>>>

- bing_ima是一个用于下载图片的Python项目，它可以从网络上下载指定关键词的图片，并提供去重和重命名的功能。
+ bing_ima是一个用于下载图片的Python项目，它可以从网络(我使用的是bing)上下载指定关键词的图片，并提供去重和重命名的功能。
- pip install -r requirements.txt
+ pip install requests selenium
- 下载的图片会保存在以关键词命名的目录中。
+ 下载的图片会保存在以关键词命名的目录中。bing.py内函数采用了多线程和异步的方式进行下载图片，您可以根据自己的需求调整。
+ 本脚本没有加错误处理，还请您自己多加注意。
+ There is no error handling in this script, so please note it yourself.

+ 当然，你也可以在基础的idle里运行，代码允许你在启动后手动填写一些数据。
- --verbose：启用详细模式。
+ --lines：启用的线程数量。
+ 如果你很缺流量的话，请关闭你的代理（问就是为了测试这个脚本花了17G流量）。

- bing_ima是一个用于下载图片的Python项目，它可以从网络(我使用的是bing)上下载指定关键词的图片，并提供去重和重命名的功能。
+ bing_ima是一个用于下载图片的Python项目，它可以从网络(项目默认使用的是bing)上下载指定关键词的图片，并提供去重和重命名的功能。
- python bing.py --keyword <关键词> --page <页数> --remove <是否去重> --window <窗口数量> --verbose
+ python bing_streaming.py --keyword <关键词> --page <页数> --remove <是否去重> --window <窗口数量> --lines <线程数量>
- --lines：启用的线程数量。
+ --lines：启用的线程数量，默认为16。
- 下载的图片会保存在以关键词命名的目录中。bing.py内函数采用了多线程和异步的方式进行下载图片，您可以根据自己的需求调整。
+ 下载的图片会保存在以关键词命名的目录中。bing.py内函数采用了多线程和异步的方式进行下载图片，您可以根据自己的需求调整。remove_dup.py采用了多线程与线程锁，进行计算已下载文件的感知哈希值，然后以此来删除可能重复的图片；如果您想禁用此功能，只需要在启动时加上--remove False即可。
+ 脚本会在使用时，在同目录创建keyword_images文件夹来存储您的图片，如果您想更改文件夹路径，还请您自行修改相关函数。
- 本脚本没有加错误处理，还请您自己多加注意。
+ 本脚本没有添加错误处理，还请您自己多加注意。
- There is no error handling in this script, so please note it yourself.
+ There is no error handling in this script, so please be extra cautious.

<<<
>>>

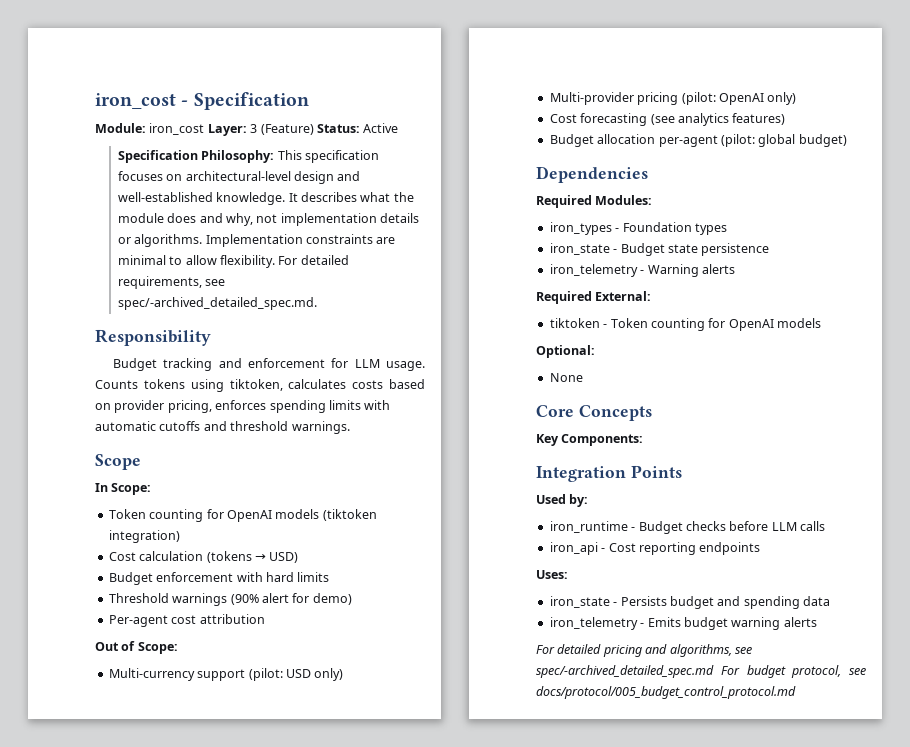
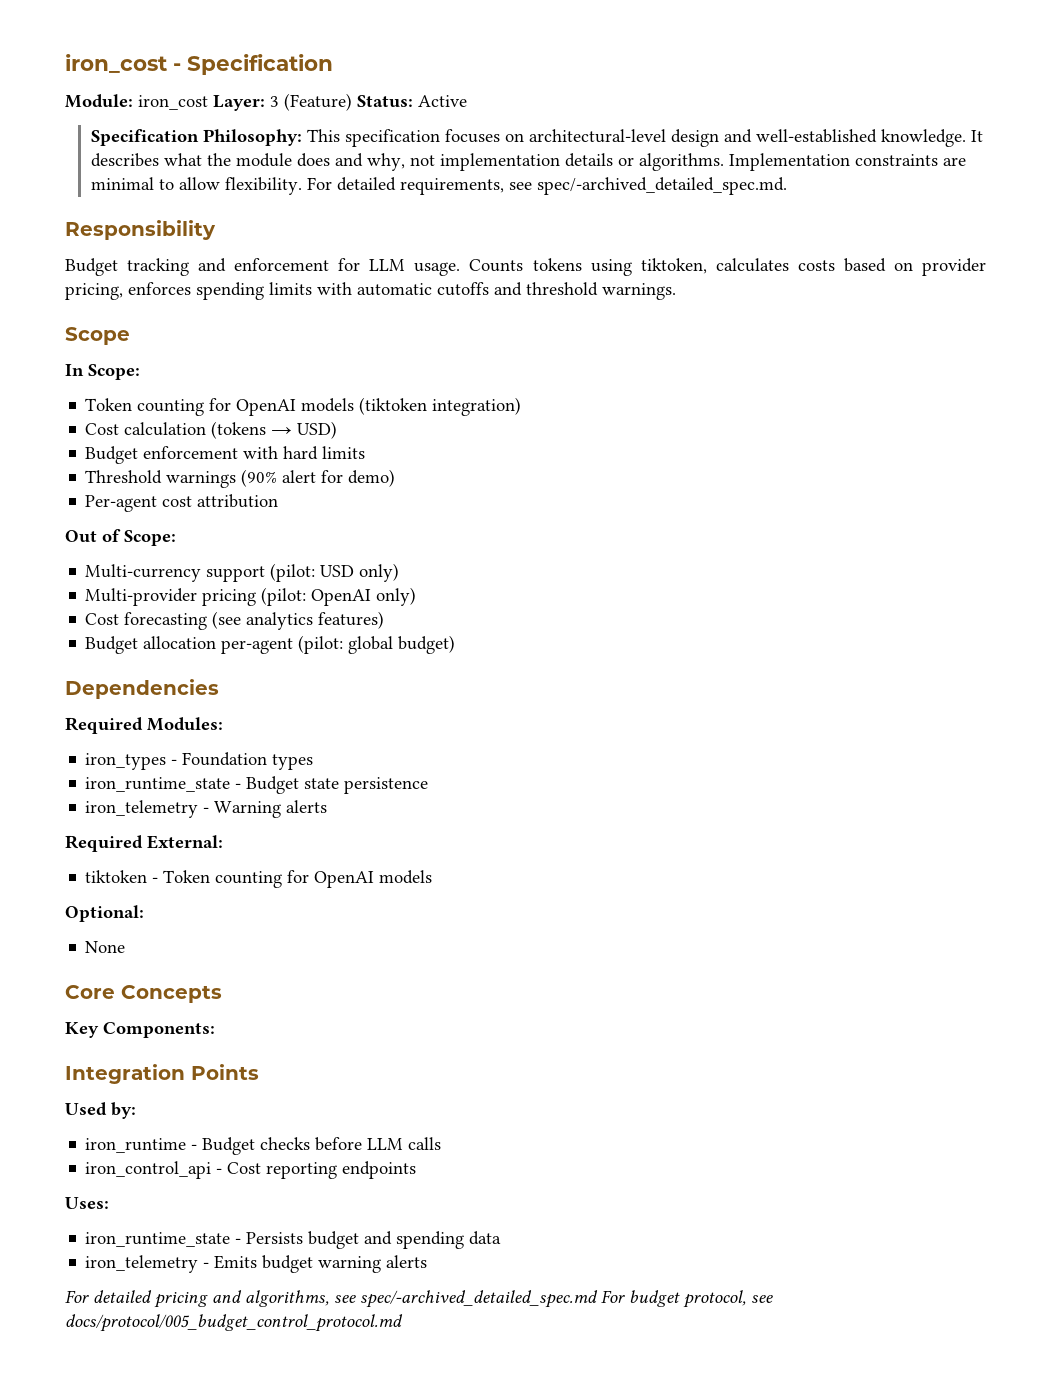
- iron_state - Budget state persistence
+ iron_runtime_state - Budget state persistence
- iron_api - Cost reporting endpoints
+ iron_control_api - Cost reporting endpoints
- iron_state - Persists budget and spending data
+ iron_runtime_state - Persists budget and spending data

<<<
>>>

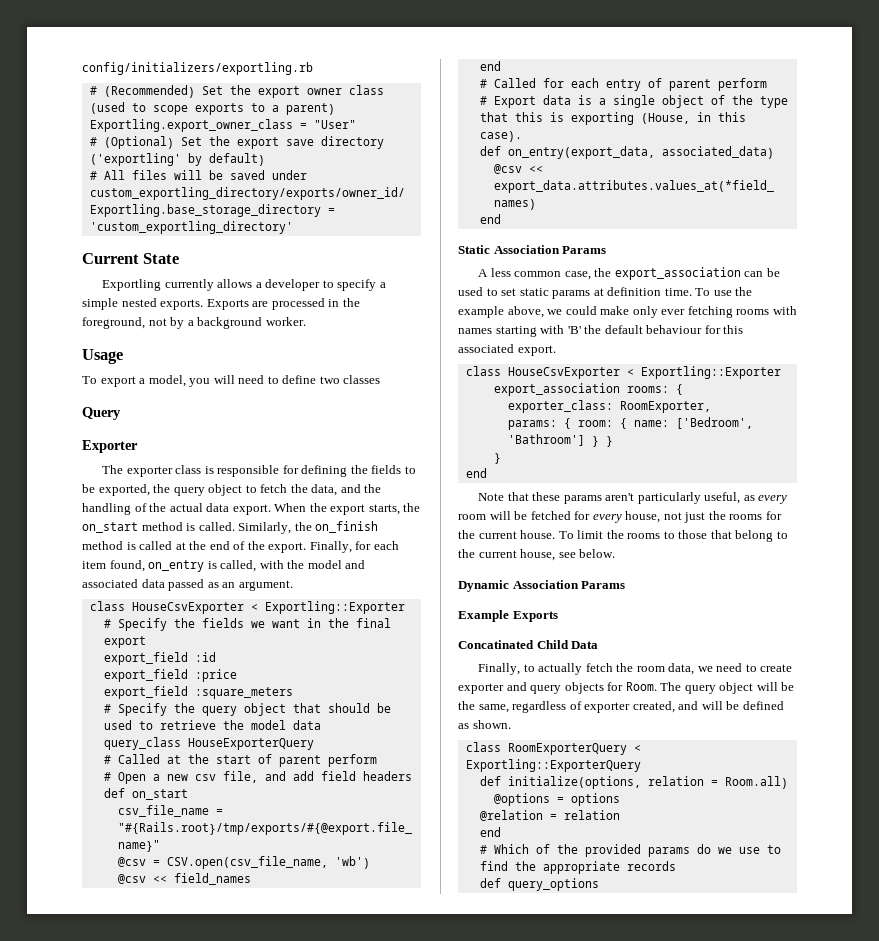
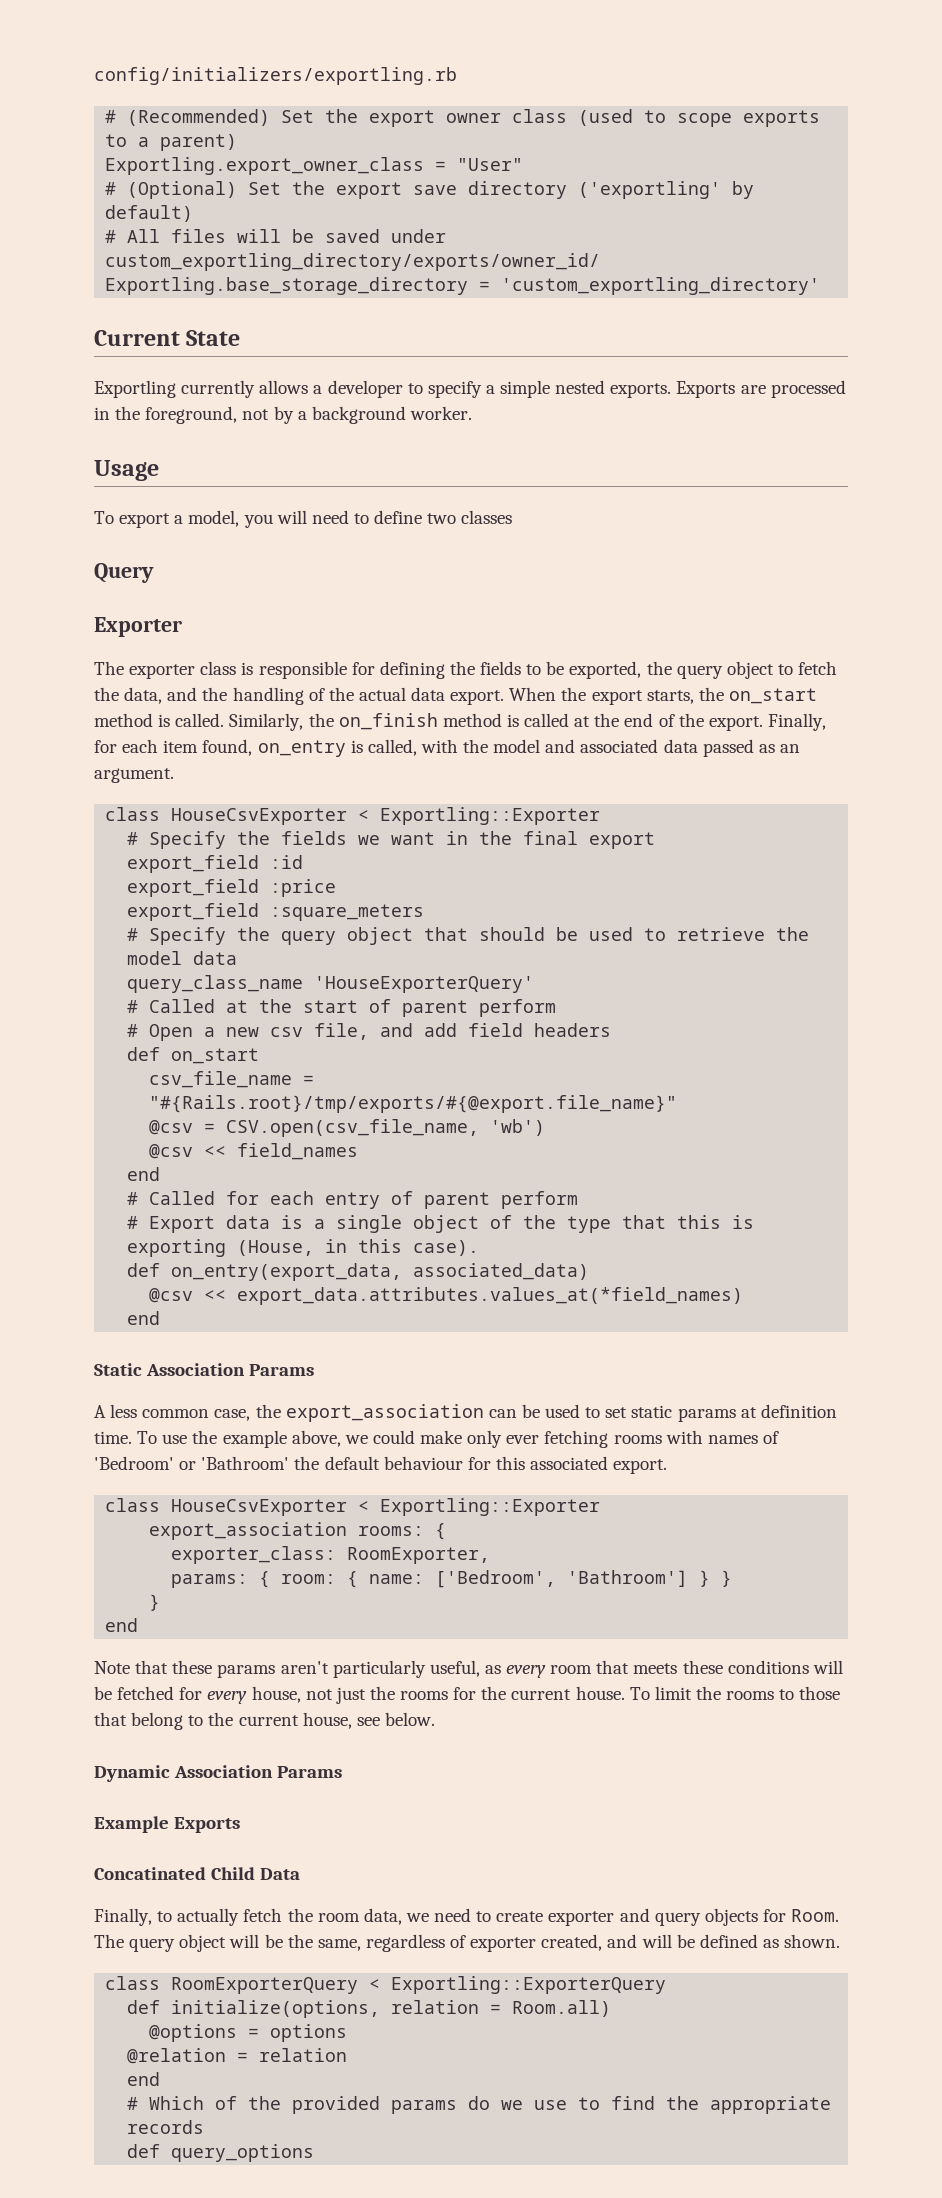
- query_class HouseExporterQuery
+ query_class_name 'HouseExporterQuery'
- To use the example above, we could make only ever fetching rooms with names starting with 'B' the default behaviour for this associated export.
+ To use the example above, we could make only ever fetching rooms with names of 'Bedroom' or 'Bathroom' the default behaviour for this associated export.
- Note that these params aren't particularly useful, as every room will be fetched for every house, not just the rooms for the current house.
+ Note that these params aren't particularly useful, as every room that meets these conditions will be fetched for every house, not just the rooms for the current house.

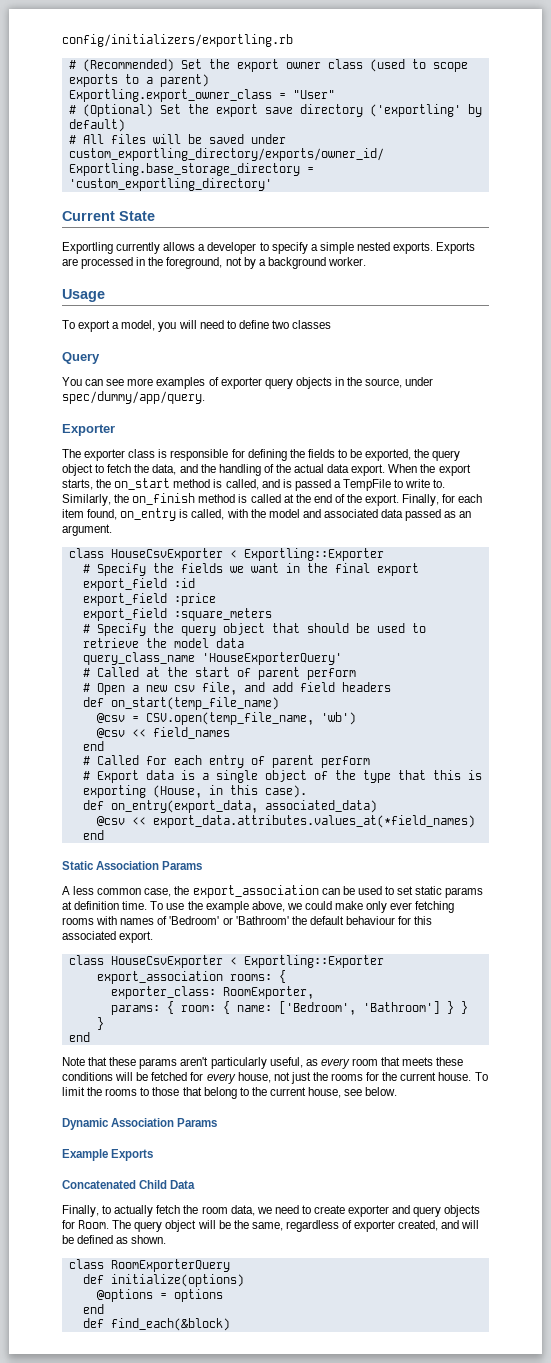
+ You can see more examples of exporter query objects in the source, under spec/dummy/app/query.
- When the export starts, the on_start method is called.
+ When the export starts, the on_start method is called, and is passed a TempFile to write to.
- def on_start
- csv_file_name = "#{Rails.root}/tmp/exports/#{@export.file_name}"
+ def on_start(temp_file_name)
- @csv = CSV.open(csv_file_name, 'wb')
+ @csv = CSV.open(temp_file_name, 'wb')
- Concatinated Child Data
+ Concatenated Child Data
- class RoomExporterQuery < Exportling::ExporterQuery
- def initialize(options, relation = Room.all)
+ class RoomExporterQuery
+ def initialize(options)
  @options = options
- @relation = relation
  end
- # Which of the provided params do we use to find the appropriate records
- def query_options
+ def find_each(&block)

<<<

» **Problem to solve**:
Which lines of the records contain the word "behaviour"? Copy each of them.

» **Result of this task**:
- To use the example above, we could make only ever fetching rooms with names starting with 'B' the default behaviour for this associated export.
+ To use the example above, we could make only ever fetching rooms with names of 'Bedroom' or 'Bathroom' the default behaviour for this associated export.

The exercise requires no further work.